Records to process: Begin
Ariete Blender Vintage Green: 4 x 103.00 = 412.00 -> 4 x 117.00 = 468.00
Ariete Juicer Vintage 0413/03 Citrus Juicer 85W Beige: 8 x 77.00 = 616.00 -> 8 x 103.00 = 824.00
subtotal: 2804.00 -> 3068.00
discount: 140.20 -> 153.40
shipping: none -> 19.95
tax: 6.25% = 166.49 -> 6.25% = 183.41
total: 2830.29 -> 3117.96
Records to process: End
Using the listing, filter for "Ariete" and return the matching lines.

Ariete Blender Vintage Green: 4 x 103.00 = 412.00 -> 4 x 117.00 = 468.00
Ariete Juicer Vintage 0413/03 Citrus Juicer 85W Beige: 8 x 77.00 = 616.00 -> 8 x 103.00 = 824.00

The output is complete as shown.